• _WHAT IS EXPECTED_: The result should be every line of the listing that holds the word "Write".

• _RAW DATA_:
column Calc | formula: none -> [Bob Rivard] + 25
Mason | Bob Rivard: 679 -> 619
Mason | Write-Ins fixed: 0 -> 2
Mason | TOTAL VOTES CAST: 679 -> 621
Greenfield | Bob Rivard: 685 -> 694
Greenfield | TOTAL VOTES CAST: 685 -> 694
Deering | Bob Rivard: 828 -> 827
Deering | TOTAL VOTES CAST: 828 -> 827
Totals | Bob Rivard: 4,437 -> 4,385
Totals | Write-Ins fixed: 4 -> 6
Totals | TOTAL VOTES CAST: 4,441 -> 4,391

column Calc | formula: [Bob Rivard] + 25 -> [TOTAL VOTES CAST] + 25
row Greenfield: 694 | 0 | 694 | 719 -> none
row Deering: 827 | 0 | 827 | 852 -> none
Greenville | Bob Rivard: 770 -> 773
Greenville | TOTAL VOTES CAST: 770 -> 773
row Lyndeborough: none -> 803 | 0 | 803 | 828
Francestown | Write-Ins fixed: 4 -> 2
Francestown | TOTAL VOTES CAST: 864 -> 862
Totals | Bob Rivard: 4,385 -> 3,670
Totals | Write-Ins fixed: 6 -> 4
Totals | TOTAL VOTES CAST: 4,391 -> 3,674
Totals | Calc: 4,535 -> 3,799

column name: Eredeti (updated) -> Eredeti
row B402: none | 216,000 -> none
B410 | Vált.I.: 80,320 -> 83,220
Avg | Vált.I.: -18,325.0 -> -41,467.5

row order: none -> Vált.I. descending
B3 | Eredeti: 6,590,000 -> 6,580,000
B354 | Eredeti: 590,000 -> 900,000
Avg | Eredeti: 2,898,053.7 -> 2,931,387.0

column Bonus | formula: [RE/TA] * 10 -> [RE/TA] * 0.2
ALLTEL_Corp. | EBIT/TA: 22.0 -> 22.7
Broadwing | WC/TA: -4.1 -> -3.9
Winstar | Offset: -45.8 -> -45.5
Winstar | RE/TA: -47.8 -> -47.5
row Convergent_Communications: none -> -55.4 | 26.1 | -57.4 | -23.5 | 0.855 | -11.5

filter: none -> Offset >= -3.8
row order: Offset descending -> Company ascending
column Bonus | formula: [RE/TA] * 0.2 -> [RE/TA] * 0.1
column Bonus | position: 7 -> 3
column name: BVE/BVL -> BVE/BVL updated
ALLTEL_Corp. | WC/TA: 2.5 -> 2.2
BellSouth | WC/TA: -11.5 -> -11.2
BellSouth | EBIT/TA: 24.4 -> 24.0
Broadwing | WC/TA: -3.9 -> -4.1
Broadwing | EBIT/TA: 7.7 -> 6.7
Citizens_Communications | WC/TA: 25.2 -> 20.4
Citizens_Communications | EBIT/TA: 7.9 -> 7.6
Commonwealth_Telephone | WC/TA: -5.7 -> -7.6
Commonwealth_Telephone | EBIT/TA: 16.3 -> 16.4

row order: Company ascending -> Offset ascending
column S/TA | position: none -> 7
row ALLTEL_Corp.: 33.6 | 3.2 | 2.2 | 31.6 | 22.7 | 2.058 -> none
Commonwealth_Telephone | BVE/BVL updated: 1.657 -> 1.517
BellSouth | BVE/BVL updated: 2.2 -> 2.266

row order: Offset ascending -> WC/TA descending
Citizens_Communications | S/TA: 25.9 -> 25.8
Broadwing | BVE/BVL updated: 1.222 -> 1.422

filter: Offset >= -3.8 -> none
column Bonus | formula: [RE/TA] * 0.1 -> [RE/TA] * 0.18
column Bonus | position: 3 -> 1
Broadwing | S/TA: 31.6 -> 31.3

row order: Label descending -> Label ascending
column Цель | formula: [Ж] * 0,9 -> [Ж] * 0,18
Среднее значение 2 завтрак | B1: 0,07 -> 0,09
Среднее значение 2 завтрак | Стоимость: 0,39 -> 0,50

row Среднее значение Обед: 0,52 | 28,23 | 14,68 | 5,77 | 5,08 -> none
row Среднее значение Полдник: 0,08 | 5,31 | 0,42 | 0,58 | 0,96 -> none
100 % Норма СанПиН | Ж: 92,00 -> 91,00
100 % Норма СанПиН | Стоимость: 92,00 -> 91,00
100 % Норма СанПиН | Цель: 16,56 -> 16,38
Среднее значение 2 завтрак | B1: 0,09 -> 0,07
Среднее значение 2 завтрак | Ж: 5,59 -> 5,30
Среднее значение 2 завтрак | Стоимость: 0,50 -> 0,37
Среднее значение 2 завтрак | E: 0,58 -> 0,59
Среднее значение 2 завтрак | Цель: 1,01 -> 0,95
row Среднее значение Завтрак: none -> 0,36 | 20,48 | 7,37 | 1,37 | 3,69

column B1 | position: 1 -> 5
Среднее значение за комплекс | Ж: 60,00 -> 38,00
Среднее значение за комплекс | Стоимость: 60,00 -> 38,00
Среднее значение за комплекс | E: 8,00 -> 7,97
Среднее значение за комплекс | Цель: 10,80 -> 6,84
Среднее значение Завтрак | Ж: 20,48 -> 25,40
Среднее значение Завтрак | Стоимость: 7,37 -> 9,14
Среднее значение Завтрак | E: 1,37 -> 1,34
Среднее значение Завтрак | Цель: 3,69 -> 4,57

• _RESULT OF THIS TASK_:
Mason | Write-Ins fixed: 0 -> 2
Totals | Write-Ins fixed: 4 -> 6
Francestown | Write-Ins fixed: 4 -> 2
Totals | Write-Ins fixed: 6 -> 4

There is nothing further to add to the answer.